**Problem**
The listing below is to be copied exactly, with pictures excluded.

**Data for this exercise**
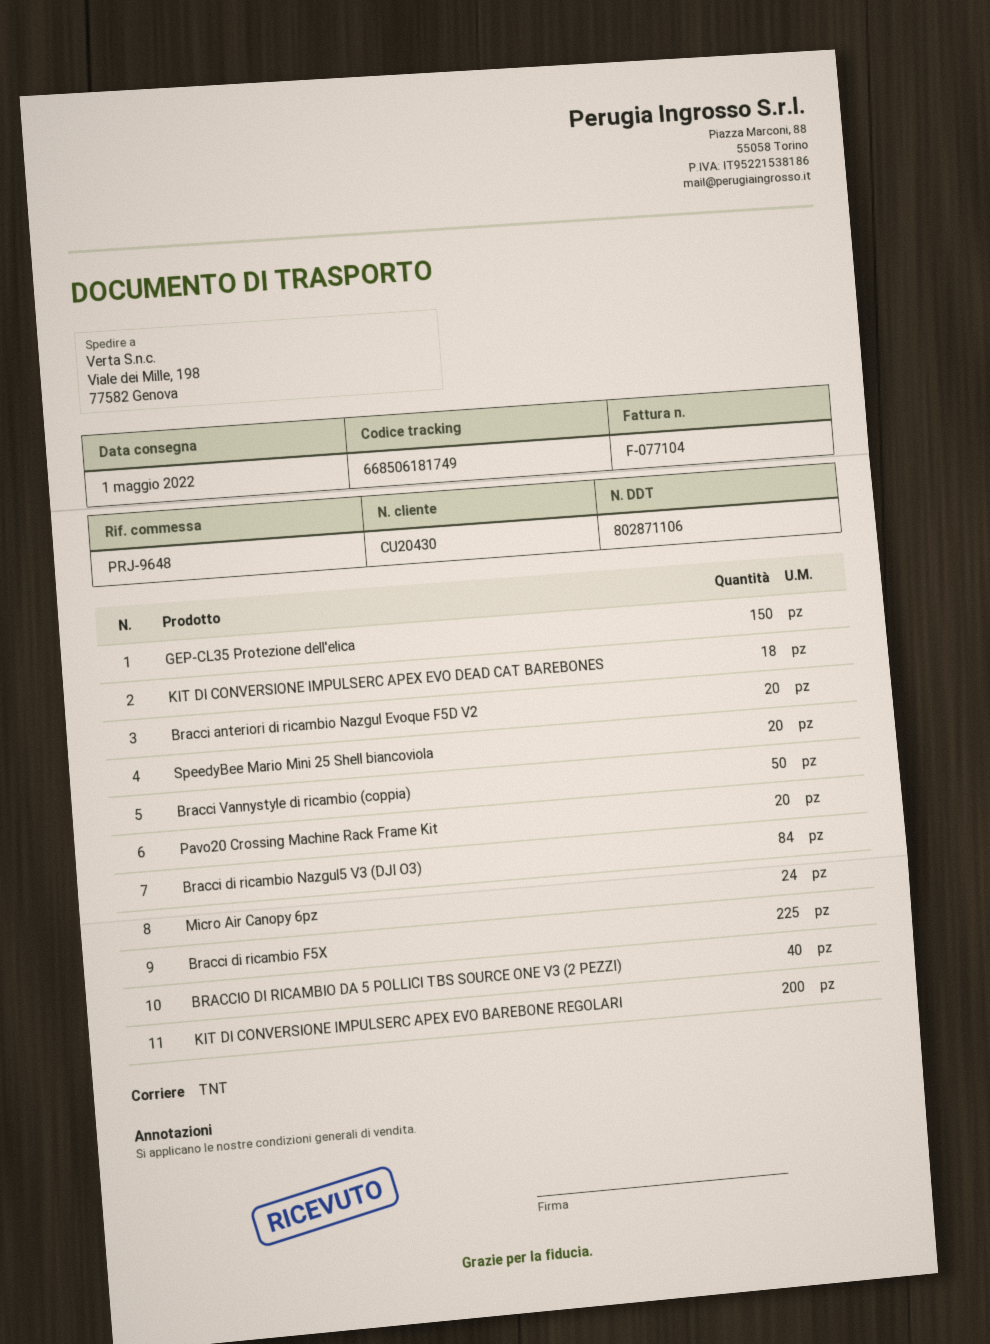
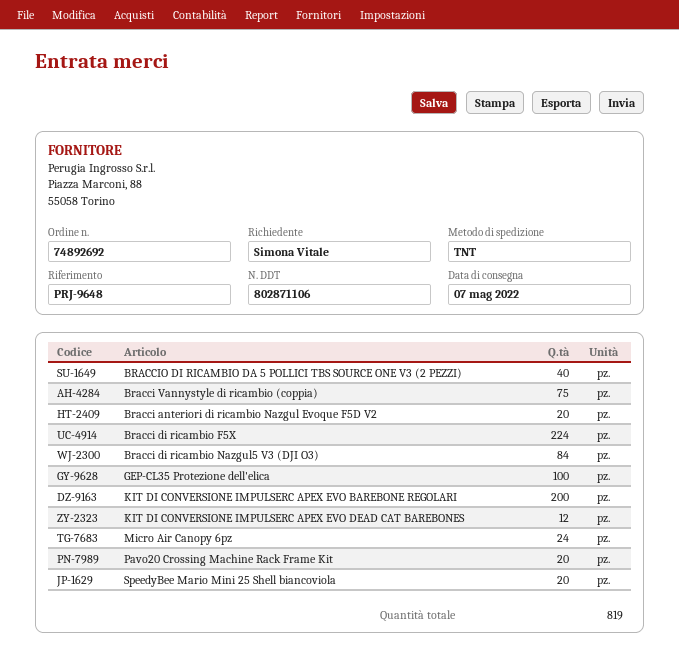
delivery date: 2022-05-01 -> 2022-05-07
GEP-CL35 Protezione dell'elica: 150 -> 100
KIT DI CONVERSIONE IMPULSERC APEX EVO DEAD CAT BAREBONES: 18 -> 12
Bracci Vannystyle di ricambio (coppia): 50 -> 75
Bracci di ricambio F5X: 225 -> 224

**Response to this task**
delivery date: 2022-05-01 -> 2022-05-07
GEP-CL35 Protezione dell'elica: 150 -> 100
KIT DI CONVERSIONE IMPULSERC APEX EVO DEAD CAT BAREBONES: 18 -> 12
Bracci Vannystyle di ricambio (coppia): 50 -> 75
Bracci di ricambio F5X: 225 -> 224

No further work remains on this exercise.